- Classification: Division I
- Teams: 8
- Site: The Forum Inglewood, California
- Quarterfinals site: Long Beach Arena Long Beach, California
- Champions: UNLV (3rd title)
- Winning coach: Jim Bolla and Sheila Strike (3rd title)
- MVP: Misty Thomas (UNLV)

= 1986 Pacific Coast Athletic Association women's basketball tournament =

The 1986 Pacific Coast Athletic Association women's basketball tournament took place March 6–8, 1986. The quarterfinal round was played at Long Beach Arena in Long Beach, California, while the semifinals and championship were held at The Forum in Inglewood, California. won the tournament title for the third straight time and received the conference's automatic bid to the 1986 NCAA Women's Division I Basketball Tournament.

==Format==
The top eight teams, out of ten, from the regular season standings qualified for the tournament.

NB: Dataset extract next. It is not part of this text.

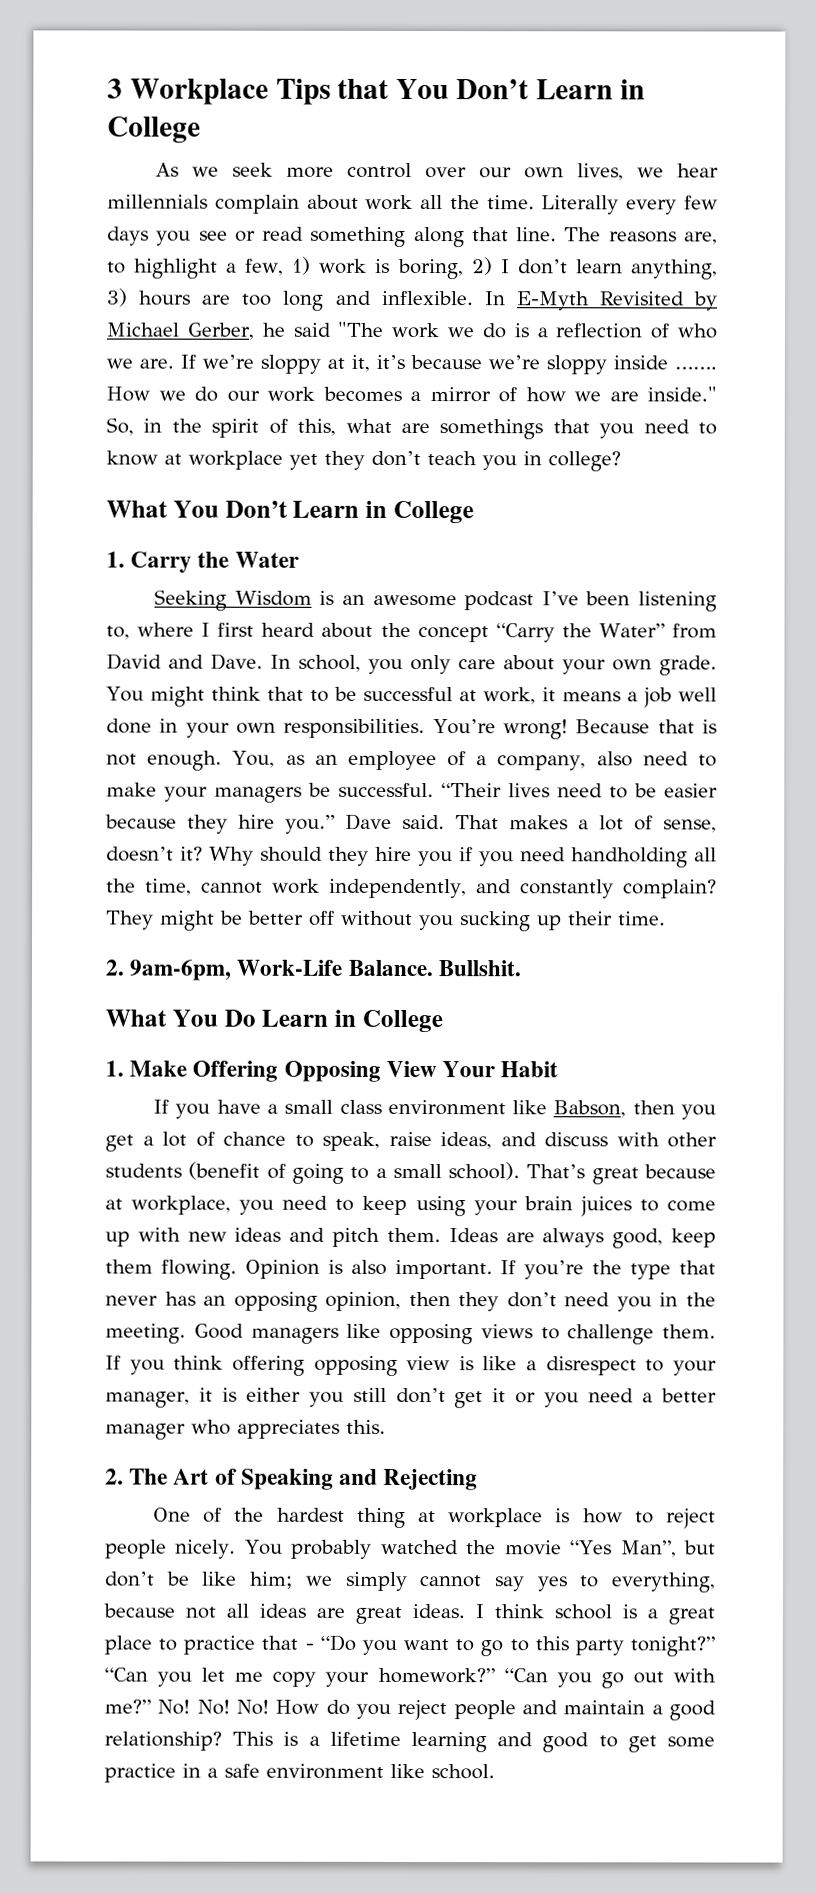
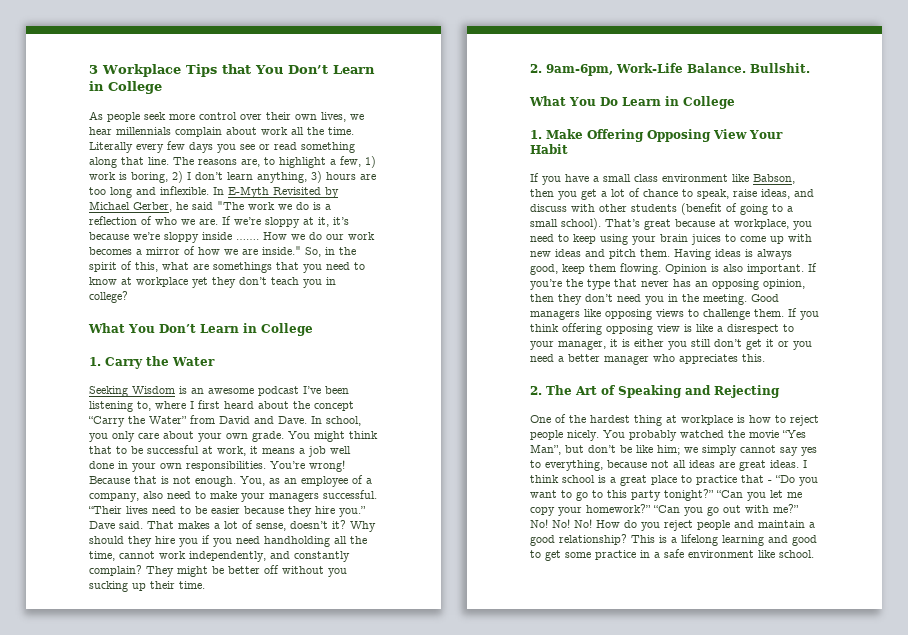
[192,166,220,177] we -> [107,112,140,122] people
[479,167,513,179] our -> [266,112,291,120] their
[308,782,331,797] be -> (319, 497) none
[448,1228,535,1243] Ideas are -> [674,249,753,260] Having ideas is
[329,1731,401,1746] lifetime -> [681,534,718,546] lifelong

All eight participating teams were placed into the first round, with teams seeded and paired based on regular-season records. After the first round, teams were re-seeded so the highest-remaining team was paired with the lowest-remaining time in one semifinal with the other two teams slotted into the other semifinal.

==All-Tournament Team==
- Cindy Brown, Long Beach State
- Dee Dee Duncan, San Diego State
- Robin Holmes, Cal State Fullerton
- Donya Moore, UNLV
- Misty Thomas, UNLV (MVP)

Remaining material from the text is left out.